In the artist’s first exhibition at Hauser & Wirth Monaco, Hungarian-born, New York-based Rita Ackermann presents a brand-new body of work from her Mama series which began in 2019. The exhibition consists of paintings on canvas which reveal her persisting interrogation of line, colour and form. In Ackermann’s new suite of Mama paintings, repeated imagery is often combined with vivid swathes of colour, giving her work an enigmatic visual component that oscillates between abstraction and figuration.
Works in the exhibition including ‘Mama, Monte Carlo’ (2021) and ‘Mama, How can you see someone’s soul?’ (2021) depict figures and motifs that rise to the surface of the canvas, only to dissolve and reappear elsewhere again. Lying beneath layers of oil paint are drawings in china marker or ink that are left obscured. Thick layers of impasto and oil are also vigorously applied and scraped in such works, culminating in a layering effect that is often created by chance instances and combinations of accidental gestures.

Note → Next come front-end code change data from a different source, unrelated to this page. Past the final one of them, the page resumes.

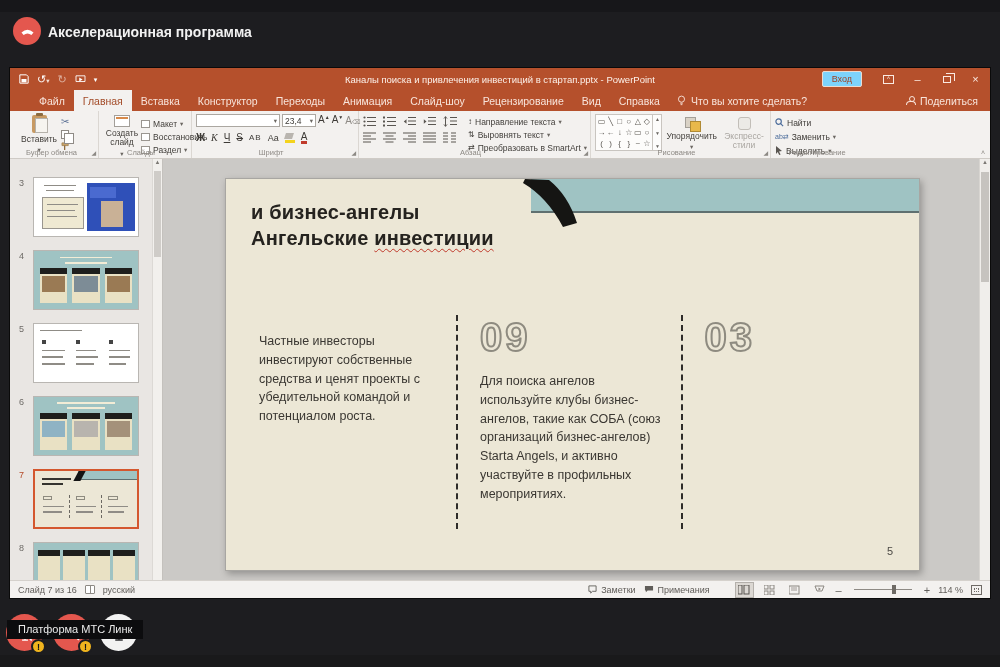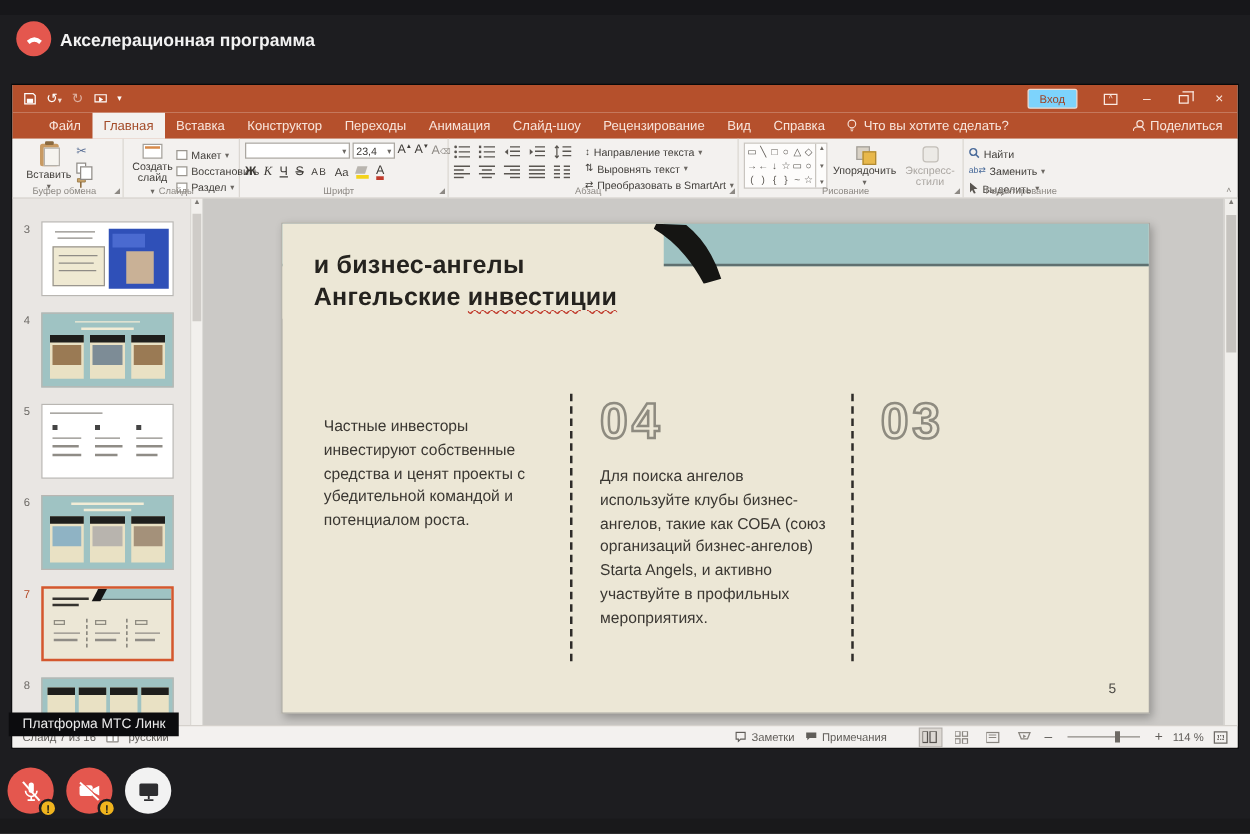"Каналы поиска и привлечения инвестиций" div.tb-doc-title { html: none -> <div>Каналы поиска и привлечения инвестиций в стартап.pptx - PowerPoint</div> }
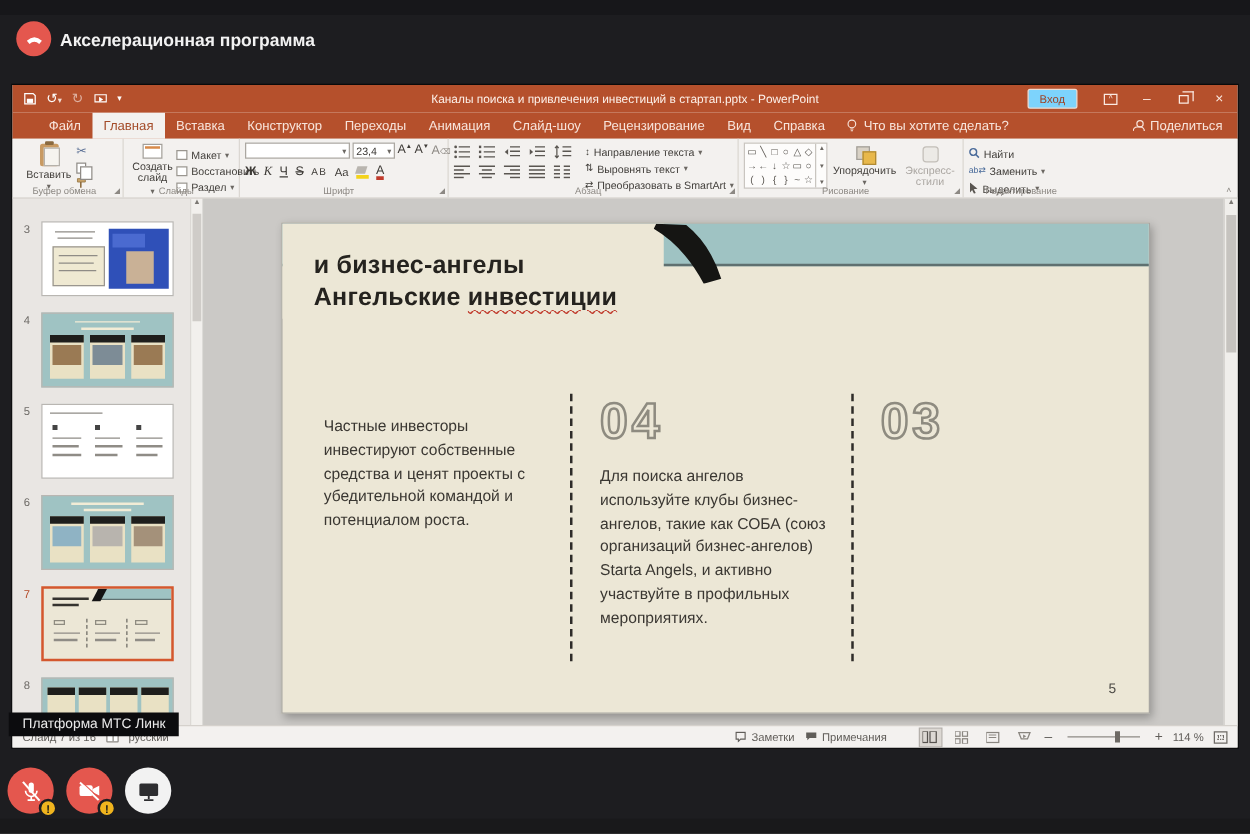"04" div.colnum { text: 04 -> 09 }
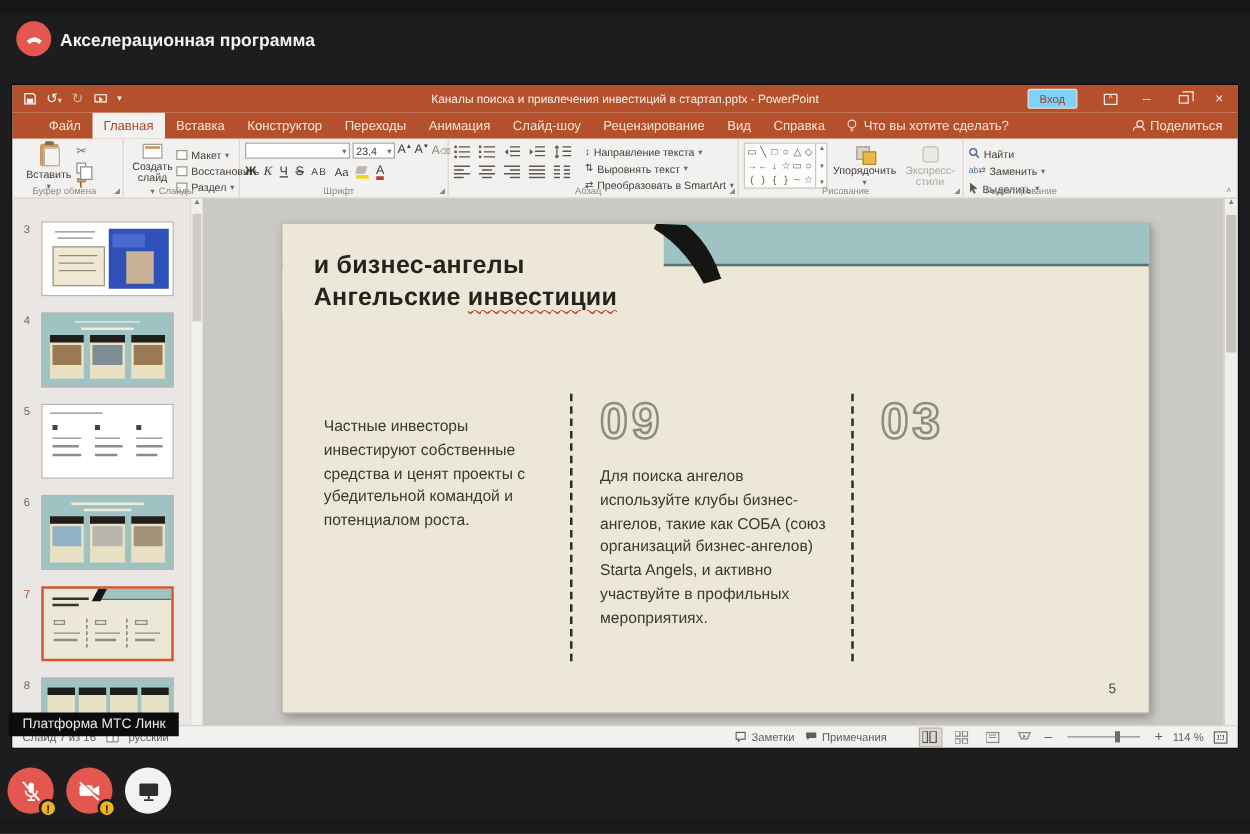"Платформа МТС Линк" .tooltip { top: 570px -> 620px }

Some drawn forms are disrupted by bursts of colour or are incessantly scraped away with finger marks until they’re gone, exemplified in works such as ‘Mama, Yves’s Mask’ (2021) or ‘Mama, the Knight of the Cave’ (2021). The weight of the paint’s application combined with the additive and subtractive process of colour and figurative line, evoke a nuanced interior realm.
‘As soon as an image becomes clear or readable, in the very same moment it loses its own meaning in another form. The painting keeps everything well hidden, cloaked in great secrecy. The painting contains of multitude of transparent line figures and forms. This multitude should evoke simplicity and sincerity rather than any sort of sophistication. The picture must fall a thousand times but each time it picks itself up again to fulfill its mission to serve the unknowable, unnamable, anew. When a painting begins it must constantly begin anew, as though there was never a predecessor. Each painting has to start from the lowest level to build itself up no matter what level its predecessor accomplished. Sophistication is unnecessary. Painting doesn’t require complicated thinking, but sincerity.’
The opposing impulses of creation and destruction mark the touchstone of the Hungarian-born, New York-based artist Rita Ackermann’s practice, which continues to evolve and manifest itself in the shift from representation to abstraction.